The first chapter, “Law, Technology, and the Body,” posits that computational metaphors for humans are used to enforce power, particularly through the construction of law, which is prominent in works of speculative fiction. This chapter will use biopolitical theory as well as formalist readings to approach the texts: it begins by explaining the biopolitical approach to the texts which permits for such readings, then elaborates upon law, power structures, and technology which affect the body within Margaret Atwood’s MaddAddam trilogy. It ultimately concludes by suggesting that these structures will be visible within all narratives, but particularly prominent in speculative fiction due to the way speculative fiction engages with and responds to the technologies of the real world.

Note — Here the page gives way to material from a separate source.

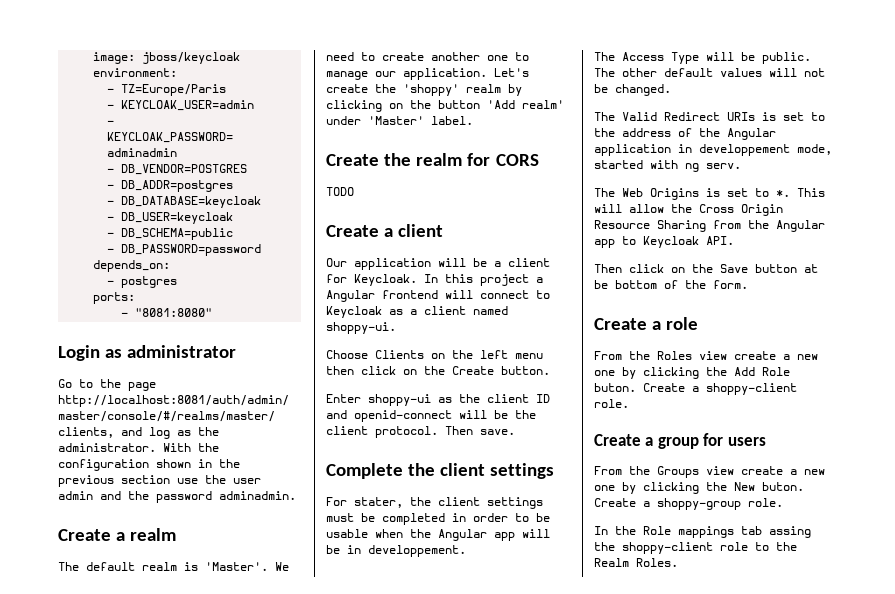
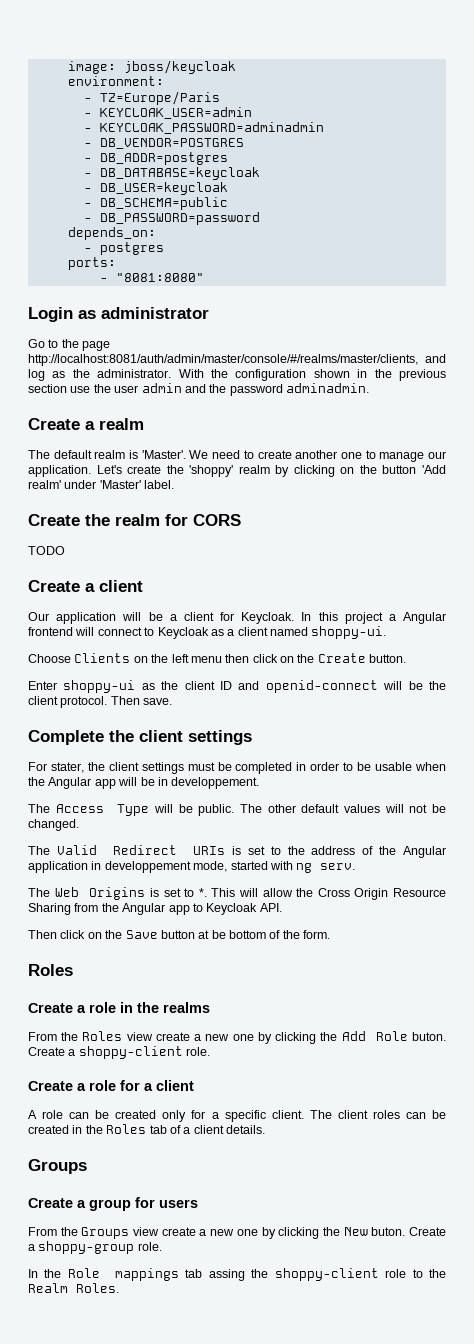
[594,317,699,330] // Create a role -> [28,964,73,976] [28,1002,210,1013] // Roles // Create a role in the realms
(629, 403) none -> [28,1080,194,1091] [28,1110,446,1122] [28,1124,265,1134] [28,1159,87,1174] // Create a role for a client // A role can be created only for a specific client. The client roles can be created in the Roles tab of a client details. // Groups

The second chapter, “Weaponized Media,” shows that the trope of weaponized media is a compelling lens through which to approach text and an apt metaphor for the relationship between art and power, elucidating its prominence within speculative fiction. This argument relies primarily upon structuralism, linguistic theory, Russian formalism, and conflict theory to explain the highly-politicized use of weapons in these texts. Beginning with a survey of examples of this trope in speculative fiction, particularly within David Foster Wallace’s Infinite Jest, the chapter concludes by reflecting upon the biopolitical structures which contribute to and are reflected by this trope.
The final chapter, “The Subversive Politics of Doing Anything at All,” is a cumulation of the prior arguments. Supporting the chapter’s titular thesis, Russian formalism, media theory, and the surveillance and race theory of Simone Browne are used as central tenets to support this argument’s progression. This chapter argues that media propagates norms, that all things are now media. The consequences that follow from the nature of media entail that due to a hyper-connected world and the conflation of fear and terrorism, almost all things can be considered outside the norm—that doing almost anything at all is viewed as subversive by some, particularly by normative structures and governments. Speculative fiction questions these structures, specifically asking the reader to consider the political structures inherent in every action that they might commit to.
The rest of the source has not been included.